• [INPUT DATA]
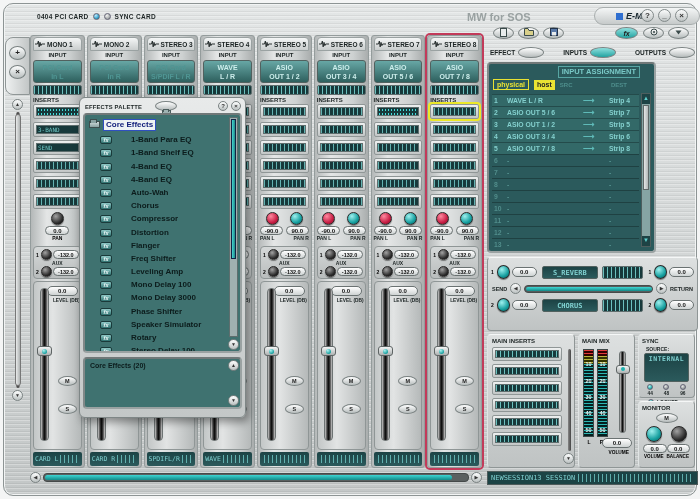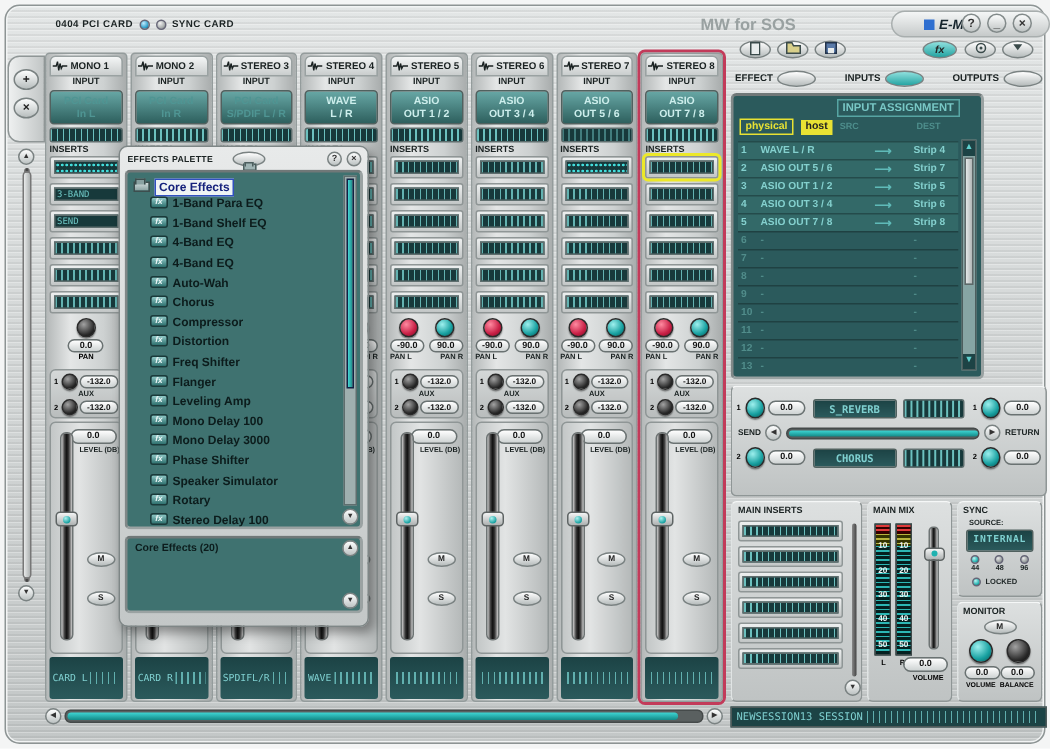--- a/index.html
+++ b/index.html
@@ -78,21 +78,21 @@
   .aux-row .knob { width:11px; height:11px; }
   .aux-row .valbox { flex:1; height:9px; font-size:5.5px; }
   .aux-cap { text-align:center; font-size:5px; font-weight:bold; color:#1a2222; line-height:6px; }
   .fader-sec { flex:1; margin-top:2px; border:1px solid #8f9696; border-radius:4px; background:linear-gradient(90deg,#c3c7c7,#e2e4e4 40%,#b5b9b9); position:relative; }
   .level-box { position:absolute; right:3px; top:4px; width:31px; height:10px; }
   .level-cap { position:absolute; right:1px; top:16px; font-size:4.8px; font-weight:bold; color:#1a2222; }
   .fader-track { position:absolute; left:6px; top:6px; bottom:8px; width:9px; border-radius:4px; border:1px solid #6e7474; background:linear-gradient(90deg,#cfcfcf,#3c3c3c 30%,#101010 50%,#3c3c3c 70%,#cfcfcf); }
   .fader-thumb { position:absolute; left:-4px; width:15px; height:10px; border-radius:3px; background:linear-gradient(180deg,#f2f4f4,#aeb2b2); border:1px solid #5e6464; }
   .fader-thumb::after { content:""; position:absolute; left:50%; top:50%; width:5px; height:5px; margin:-2.5px 0 0 -2.5px; border-radius:50%; background:radial-gradient(circle at 35% 30%, #aef2f0, #17a0a0 70%); }
   .ms-btn { position:absolute; right:4px; width:19px; height:10px; font-size:5.5px; font-weight:bold; line-height:9px; }
-  .scribble { height:28px; margin-top:2px; display:flex; align-items:center; gap:2px; padding:0 2px; border-radius:2px;justify-content:space-between; }
+  .scribble { height:14px; margin-top:2px; display:flex; align-items:center; gap:2px; padding:0 2px; border-radius:2px;justify-content:space-between; }
   .scribble .txt { font-size:6.5px; white-space:nowrap; }
   .scribble .mini-ticks { flex:1; height:8px; background-image:repeating-linear-gradient(90deg, rgba(112,200,198,.8) 0 1px, transparent 1px 4px); }
 
   
   .h-scroll { position:absolute; left:26px; top:467px; width:452px; height:13px; display:flex; align-items:center; gap:2px; }
   .h-track { flex:1; height:9px; background:#5a6060; border:1px solid #454a4a; border-radius:4px; position:relative; }
   .h-fill { position:absolute; left:1px; top:1px; bottom:1px; width:96%; border-radius:3px; background:linear-gradient(180deg,#3fd6d4,#138a88); }
 
   
   .toolbar { position:absolute; left:489px; top:22px; width:200px; height:14px; display:flex; align-items:center; }
@@ -153,21 +153,21 @@
   .mscale { position:absolute; left:0; right:0; top:13%; bottom:4%; display:flex; flex-direction:column; justify-content:space-between; font-size:5.5px; font-weight:bold; color:#f0f4f4; text-align:center; }
   .lr-row { position:absolute; left:4px; top:104px; width:25px; display:flex; justify-content:space-around; font-size:5px; font-weight:bold; }
   .mm-fader { position:absolute; right:8px; top:16px; height:82px; width:7px; border-radius:3px; border:1px solid #6e7474; background:linear-gradient(90deg,#cfcfcf,#3c3c3c 35%,#101010 50%,#3c3c3c 65%,#cfcfcf); }
   .mm-thumb { position:absolute; left:-4px; top:16%; width:14px; height:9px; border-radius:3px; background:linear-gradient(180deg,#f2f4f4,#aeb2b2); border:1px solid #5e6464; }
   .mm-thumb::after { content:""; position:absolute; left:50%; top:50%; width:4px; height:4px; margin:-2px 0 0 -2px; border-radius:50%; background:#1fb2b0; }
   .mm-vol { position:absolute; right:2px; top:103px; width:30px; height:10px; }
   .mm-vol-cap { position:absolute; right:5px; top:115px; font-size:4.8px; font-weight:bold; }
   .right-col { width:57px; display:flex; flex-direction:column; gap:3px; }
   .sync-sec { height:64px; padding:3px 3px; }
   .src-cap { font-size:5px; font-weight:bold; color:#1a2222; margin:2px 0 1px 4px; }
-  .sync-lcd { height:15px; margin:0 2px; font-size:6.5px; font-weight:bold; text-align:center; line-height:10px; border-radius:2px; border:1px solid #51615f; letter-spacing:.5px; }
+  .sync-lcd { height:29px; margin:0 2px; font-size:6.5px; font-weight:bold; text-align:center; line-height:10px; border-radius:2px; border:1px solid #51615f; letter-spacing:.5px; }
   .rates { display:flex; justify-content:space-around; margin-top:2px; }
   .rate { display:flex; flex-direction:column; align-items:center; gap:1px; font-size:4.8px; font-weight:bold; color:#1a2222; }
   .rate .led { width:6px; height:6px; }
   .locked-row { display:flex; align-items:center; gap:3px; margin:3px 0 0 6px; font-size:5px; font-weight:bold; color:#1a2222; }
   .locked-row .led { width:6px; height:6px; }
   .monitor-sec { flex:1; padding:3px 3px; position:relative; }
   .mon-m { display:block; margin:2px auto 0; width:22px; height:10px; font-size:5.5px; font-weight:bold; line-height:9px; }
   .mon-knobs { display:flex; justify-content:space-around; margin-top:3px; }
   .mon-knobs .knob { width:16px; height:16px; }
   .mon-vals { display:flex; justify-content:space-between; margin-top:2px; padding:0 1px; }
@@ -185,21 +185,21 @@
   .pal-fold-btn { position:absolute; left:72px; top:1px; width:22px; height:10px; }
   .mini-folder { display:inline-block; width:9px; height:5px; background:#9fb3b3; border:1px solid #4d5e5e; position:relative; vertical-align:1px; }
   .mini-folder::before { content:""; position:absolute; left:0; top:-2px; width:4px; height:2px; background:#9fb3b3; border:1px solid #4d5e5e; border-bottom:none; }
   .pal-wbtns { position:absolute; right:1px; top:1px; display:flex; gap:3px; }
   .pal-wbtn { width:10px; height:10px; border-radius:50%; background:linear-gradient(180deg,#fdfefe,#bcc2c2); border:1px solid #7a8282; font-size:6px; line-height:9px; text-align:center; font-weight:bold; color:#333; }
   .pal-list-wrap { position:relative; height:240px; border:2px solid #9aa2a2; border-top-color:#707878; border-left-color:#808888; border-radius:4px; background:#3f7270; padding:3px 20px 2px 4px; overflow:hidden; }
   .pal-root-row { display:flex; align-items:center; gap:3px; height:13px; }
   .folder-icon { width:11px; height:7px; background:linear-gradient(180deg,#cfdada,#8aa2a2); border:1px solid #3d4e4e; position:relative; }
   .folder-icon::before { content:""; position:absolute; left:0; top:-3px; width:5px; height:3px; background:#8aa2a2; border:1px solid #3d4e4e; border-bottom:none; }
   .pal-root-label { background:#eff4f4; color:#15227c; border:1px solid #3050c0; font-size:8px; font-weight:bold; padding:0 2px; line-height:10px; }
-  .pal-item { display:flex; align-items:flex-start; gap:3px; height:13.2px; padding-left:11px; }
+  .pal-item { display:flex; align-items:flex-end; gap:19px; height:13.2px; padding-left:11px; }
   .fx-badge { width:12px; height:8px; border-radius:2px; background:linear-gradient(180deg,#8fc8c6,#2e706e); border:1px solid #1a3a3a; color:#eaf6f6; font-size:5.5px; font-style:italic; font-weight:bold; text-align:center; line-height:7px; flex:none; }
   .pal-item-label { font-size:8px; font-weight:bold; color:#0c1c1c; white-space:nowrap; }
   .pal-scroll { position:absolute; right:2px; top:2px; bottom:14px; width:9px; background:#9fb0b0; border:1px solid #5e6e6e; }
   .pal-thumb { position:absolute; left:1px; right:1px; top:1px; height:64%; background:linear-gradient(90deg,#45d6d4,#1e8886); border:1px solid #124; }
   .pal-down { position:absolute; right:1px; bottom:1px; }
   .pal-info { position:relative; height:52px; margin-top:4px; border:2px solid #9aa2a2; border-top-color:#707878; border-left-color:#808888; border-radius:4px; background:#3f7270; padding:3px 13px 2px 5px; }
   .pal-info-text { font-size:7px; color:#0c1c1c; font-weight:bold; }
   .pal-info .circ { position:absolute; right:1px; }
 
   .wave-icon { flex:none; }
@@ -1196,26 +1196,26 @@
     <span class="pal-item-label">Compressor</span>
   </div>
 
   <div class="pal-item">
     <span class="fx-badge">fx</span>
     <span class="pal-item-label">Distortion</span>
   </div>
 
   <div class="pal-item">
     <span class="fx-badge">fx</span>
+    <span class="pal-item-label">Flanger</span>
+  </div>
+
+  <div class="pal-item">
+    <span class="fx-badge">fx</span>
     <span class="pal-item-label">Freq Shifter</span>
-  </div>
-
-  <div class="pal-item">
-    <span class="fx-badge">fx</span>
-    <span class="pal-item-label">Flanger</span>
   </div>
 
   <div class="pal-item">
     <span class="fx-badge">fx</span>
     <span class="pal-item-label">Leveling Amp</span>
   </div>
 
   <div class="pal-item">
     <span class="fx-badge">fx</span>
     <span class="pal-item-label">Mono Delay 100</span>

• [ACTION ITEM] Respond with the count of lines in the material above that contain the word "scribble", and add nothing to it.

• [REPLY] 4